In the spirit of thinking less about myself and more about others, I would like to take a moment to look back at three of the professional ballplayers we have lost over the course of the past year. Many are quick to question what a team will look like without Player X, others wonder what the career of Player X may have looked like had he gotten to see it through. These questions are irrelevant to the loved ones of those who were lost. There is no way to erase their pain and no way to bring anyone back from the dead. But we can do everything in our power to help. We can mourn those who have passed and show our support for the friends and family who remain. Keep this in mind as you read about the following players.
Jose Fernandez – Fernandez died in a boating accident off of the coast of Florida on September 25, 2016 at the age of 24. A potential perennial Cy Young candidate, Fernandez finished his career with a 2.58 ERA in 471.1 IP. He also accumulated 589 strikeouts to just 140 walks (4.21 K/BB) in his three seasons with the Marlins, pitching to a 38-17 record with the team. During his defection from Cuba in 2009, when he was just 15, Fernandez jumped into the ocean to save his mother when she fell out of the boat that they had been riding in. I consider the story a must-read for any individual, regardless of their interest in baseball. Fernandez is survived by his mother, his sister, and his pregnant girlfriend, Maria Arias (Fernandez Family).
Yordano Ventura – Yordan Ventura, who pitched for the Kansas City Royals from 2013 through 2016, was killed in a car crash in the Domincan Republic on January 22, 2017 at the age of 25. Known for his fiery competitiveness on the mound, Ventura was a key piece of Kansas City’s 2015 World Series Championship Roster. He finishes his career having pitched 547.2 innings to an ERA of 3.89 and a 7.72 K/9 rate versus 3.77 BB/9. Ventura is survived by his wife and three children, as well as his mother (Ventura Family)

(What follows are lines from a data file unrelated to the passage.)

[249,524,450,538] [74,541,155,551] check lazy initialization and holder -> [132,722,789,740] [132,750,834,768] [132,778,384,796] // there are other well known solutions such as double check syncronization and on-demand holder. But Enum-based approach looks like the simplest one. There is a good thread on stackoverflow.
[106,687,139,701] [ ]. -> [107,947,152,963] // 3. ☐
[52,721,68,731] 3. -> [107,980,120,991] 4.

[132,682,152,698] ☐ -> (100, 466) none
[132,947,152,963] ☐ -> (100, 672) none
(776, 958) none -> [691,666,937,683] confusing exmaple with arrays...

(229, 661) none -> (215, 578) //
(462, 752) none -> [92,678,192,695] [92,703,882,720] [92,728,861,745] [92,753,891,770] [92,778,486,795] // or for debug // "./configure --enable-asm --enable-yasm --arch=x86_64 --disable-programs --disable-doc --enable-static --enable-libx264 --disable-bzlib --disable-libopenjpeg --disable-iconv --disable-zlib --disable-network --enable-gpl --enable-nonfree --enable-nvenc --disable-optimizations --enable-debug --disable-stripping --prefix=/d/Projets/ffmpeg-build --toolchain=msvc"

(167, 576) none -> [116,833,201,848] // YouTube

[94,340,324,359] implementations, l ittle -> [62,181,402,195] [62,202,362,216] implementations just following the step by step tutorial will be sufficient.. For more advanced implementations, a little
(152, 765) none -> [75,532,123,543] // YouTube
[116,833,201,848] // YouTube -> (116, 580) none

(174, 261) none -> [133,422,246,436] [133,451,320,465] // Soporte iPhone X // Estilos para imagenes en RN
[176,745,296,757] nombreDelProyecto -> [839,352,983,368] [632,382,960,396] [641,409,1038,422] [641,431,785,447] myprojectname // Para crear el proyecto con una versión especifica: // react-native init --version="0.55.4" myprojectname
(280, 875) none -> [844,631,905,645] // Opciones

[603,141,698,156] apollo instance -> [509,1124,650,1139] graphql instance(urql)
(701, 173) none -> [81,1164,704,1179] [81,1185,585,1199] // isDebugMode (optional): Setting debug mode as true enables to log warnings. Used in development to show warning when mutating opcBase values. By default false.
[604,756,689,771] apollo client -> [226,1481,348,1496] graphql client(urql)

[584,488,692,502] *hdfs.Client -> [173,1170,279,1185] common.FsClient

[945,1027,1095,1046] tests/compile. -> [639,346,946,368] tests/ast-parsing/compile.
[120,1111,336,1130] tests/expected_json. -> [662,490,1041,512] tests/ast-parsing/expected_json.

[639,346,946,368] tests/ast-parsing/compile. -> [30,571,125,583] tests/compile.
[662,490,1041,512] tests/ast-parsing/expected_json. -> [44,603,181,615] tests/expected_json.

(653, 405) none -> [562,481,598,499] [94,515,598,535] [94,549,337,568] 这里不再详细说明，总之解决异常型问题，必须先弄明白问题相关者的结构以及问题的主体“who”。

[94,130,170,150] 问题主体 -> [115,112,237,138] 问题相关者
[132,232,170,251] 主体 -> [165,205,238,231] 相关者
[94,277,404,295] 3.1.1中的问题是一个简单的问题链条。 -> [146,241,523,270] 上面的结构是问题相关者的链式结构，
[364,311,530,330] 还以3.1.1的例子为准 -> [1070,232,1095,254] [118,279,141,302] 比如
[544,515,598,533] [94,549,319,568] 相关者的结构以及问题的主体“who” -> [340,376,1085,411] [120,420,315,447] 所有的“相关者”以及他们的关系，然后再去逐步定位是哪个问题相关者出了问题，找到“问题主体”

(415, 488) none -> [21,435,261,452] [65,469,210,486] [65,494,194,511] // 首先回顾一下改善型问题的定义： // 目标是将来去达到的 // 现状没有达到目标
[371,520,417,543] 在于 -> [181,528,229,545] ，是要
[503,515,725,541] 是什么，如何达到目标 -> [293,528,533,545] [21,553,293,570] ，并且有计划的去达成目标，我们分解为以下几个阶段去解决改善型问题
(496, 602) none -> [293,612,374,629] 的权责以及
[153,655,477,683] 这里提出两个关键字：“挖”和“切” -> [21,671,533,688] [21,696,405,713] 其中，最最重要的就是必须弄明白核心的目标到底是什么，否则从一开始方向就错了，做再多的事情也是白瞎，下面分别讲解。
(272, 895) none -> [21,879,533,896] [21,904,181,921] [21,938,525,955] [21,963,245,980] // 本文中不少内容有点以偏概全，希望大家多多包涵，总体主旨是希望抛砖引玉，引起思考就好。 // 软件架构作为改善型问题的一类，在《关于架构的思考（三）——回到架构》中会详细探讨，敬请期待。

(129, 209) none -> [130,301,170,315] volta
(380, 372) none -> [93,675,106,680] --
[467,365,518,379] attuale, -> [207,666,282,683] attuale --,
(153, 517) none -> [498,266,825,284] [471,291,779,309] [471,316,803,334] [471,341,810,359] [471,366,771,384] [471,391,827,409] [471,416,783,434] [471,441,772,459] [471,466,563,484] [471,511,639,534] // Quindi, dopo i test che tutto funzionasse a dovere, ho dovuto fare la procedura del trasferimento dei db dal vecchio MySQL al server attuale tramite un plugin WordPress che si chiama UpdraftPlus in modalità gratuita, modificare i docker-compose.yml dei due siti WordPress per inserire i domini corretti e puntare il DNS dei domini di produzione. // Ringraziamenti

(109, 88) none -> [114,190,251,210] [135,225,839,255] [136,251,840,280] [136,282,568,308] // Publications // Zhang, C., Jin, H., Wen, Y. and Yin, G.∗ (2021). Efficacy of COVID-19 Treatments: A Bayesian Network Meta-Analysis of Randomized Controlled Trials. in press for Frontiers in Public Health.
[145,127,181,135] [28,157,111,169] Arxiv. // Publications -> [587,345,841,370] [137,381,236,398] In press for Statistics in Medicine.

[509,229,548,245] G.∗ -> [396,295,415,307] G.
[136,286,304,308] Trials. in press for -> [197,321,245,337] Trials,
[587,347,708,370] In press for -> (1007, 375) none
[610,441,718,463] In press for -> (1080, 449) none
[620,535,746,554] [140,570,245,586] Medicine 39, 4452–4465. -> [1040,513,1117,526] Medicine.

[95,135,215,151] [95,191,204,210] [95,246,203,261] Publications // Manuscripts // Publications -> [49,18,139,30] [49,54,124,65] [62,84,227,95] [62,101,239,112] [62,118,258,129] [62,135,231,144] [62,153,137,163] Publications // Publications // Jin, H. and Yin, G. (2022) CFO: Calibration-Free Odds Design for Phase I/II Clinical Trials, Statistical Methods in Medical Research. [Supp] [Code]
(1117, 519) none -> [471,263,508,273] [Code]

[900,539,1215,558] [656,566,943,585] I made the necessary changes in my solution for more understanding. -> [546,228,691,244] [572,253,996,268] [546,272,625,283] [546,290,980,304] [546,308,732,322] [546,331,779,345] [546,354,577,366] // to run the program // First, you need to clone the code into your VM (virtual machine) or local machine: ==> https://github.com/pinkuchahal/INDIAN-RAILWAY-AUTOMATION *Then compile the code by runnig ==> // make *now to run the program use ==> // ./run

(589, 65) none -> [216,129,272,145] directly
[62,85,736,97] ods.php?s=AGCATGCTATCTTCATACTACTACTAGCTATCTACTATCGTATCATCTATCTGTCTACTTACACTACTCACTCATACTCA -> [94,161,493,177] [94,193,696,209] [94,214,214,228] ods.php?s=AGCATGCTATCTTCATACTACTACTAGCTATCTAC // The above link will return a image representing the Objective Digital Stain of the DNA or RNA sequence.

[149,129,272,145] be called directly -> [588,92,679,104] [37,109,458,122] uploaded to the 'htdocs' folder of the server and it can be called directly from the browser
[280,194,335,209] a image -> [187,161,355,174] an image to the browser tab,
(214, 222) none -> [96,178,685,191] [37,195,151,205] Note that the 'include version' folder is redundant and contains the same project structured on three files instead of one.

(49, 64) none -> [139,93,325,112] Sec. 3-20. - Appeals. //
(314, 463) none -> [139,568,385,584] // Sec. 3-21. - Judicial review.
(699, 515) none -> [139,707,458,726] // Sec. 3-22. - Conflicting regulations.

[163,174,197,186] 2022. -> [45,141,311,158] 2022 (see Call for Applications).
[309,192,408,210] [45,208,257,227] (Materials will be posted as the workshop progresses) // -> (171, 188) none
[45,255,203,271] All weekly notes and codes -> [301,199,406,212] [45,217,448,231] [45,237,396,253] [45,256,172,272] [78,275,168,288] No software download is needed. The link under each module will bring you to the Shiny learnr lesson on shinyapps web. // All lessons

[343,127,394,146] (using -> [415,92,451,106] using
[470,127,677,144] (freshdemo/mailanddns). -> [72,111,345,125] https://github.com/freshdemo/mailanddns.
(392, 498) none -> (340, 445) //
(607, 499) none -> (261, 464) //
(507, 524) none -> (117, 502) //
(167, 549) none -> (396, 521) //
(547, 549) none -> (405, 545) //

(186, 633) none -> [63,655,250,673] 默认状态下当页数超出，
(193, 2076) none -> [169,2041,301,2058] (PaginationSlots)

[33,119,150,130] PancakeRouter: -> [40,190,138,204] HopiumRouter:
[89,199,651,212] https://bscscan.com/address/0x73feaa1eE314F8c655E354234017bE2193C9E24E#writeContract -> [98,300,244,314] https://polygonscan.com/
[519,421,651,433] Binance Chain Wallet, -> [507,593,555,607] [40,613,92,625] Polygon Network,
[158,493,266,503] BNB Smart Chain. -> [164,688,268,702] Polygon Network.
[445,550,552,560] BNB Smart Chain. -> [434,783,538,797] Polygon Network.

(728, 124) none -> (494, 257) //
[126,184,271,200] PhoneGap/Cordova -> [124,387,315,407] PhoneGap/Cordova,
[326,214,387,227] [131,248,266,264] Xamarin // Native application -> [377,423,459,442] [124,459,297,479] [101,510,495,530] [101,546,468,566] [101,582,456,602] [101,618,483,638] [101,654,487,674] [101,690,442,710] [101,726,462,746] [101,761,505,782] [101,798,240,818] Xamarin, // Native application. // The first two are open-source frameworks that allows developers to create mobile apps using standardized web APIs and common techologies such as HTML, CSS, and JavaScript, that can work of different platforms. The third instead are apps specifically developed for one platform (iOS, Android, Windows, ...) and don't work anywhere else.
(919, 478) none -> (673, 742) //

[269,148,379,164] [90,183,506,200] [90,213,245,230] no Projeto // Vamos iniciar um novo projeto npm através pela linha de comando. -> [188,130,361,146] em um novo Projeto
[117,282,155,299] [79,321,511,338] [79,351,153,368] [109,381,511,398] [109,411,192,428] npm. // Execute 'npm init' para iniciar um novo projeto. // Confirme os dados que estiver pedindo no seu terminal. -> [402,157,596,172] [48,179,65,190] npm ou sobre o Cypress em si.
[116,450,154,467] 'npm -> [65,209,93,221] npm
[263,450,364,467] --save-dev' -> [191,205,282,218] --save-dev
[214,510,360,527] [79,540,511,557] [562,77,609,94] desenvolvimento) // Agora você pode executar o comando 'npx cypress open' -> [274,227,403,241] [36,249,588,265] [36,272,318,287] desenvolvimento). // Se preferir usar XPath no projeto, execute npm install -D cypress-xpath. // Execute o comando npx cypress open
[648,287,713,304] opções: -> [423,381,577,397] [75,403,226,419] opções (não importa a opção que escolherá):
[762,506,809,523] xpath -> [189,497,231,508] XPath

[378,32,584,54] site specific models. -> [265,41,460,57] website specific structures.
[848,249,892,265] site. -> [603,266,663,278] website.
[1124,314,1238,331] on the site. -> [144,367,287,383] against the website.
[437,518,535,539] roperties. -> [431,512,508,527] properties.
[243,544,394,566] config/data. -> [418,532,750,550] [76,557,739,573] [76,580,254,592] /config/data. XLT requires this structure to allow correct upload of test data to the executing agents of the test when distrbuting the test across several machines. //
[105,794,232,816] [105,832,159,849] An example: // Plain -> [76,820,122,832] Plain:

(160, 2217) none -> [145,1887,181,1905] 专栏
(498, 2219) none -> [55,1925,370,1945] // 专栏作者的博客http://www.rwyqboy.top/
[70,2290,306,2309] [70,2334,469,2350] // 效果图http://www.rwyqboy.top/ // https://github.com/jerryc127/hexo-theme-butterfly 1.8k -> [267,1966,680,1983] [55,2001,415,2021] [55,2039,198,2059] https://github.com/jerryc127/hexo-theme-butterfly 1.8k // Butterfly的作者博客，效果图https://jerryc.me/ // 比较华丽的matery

Andy Marte – Marte was killed in car crash at the age of 33 on January 22, 2017; separate from the one which took the life of Yordano Ventura. Having played parts of 7 seasons in the MLB, Marte put up a .218/.276/.358 batting line in 854 at-bats between the Braves Indians and Diamondbacks. Despite never quite reaching his prospect-potential, Marte remained a professional ballplayer until the day he died, having hit 22 home runs in the South Korean league in 2016. Marte survived by his son, who was born in 2009 (Marte Family).
While this article only speaks to three former ballplayers, keep in mind that there is death and suffering everywhere, everyday. There is always somebody out there who can benefit from the help or guidance of those around them. There are plenty of people around who could provide that guidance.
Therefore, to reiterate what I stated previously, “instead of focusing on who has it better than you, use that energy to focus on the many more people who have it worse. At the very least, spend that energy working on yourself. You only live once, so be happy with the life you have been given and make it count!”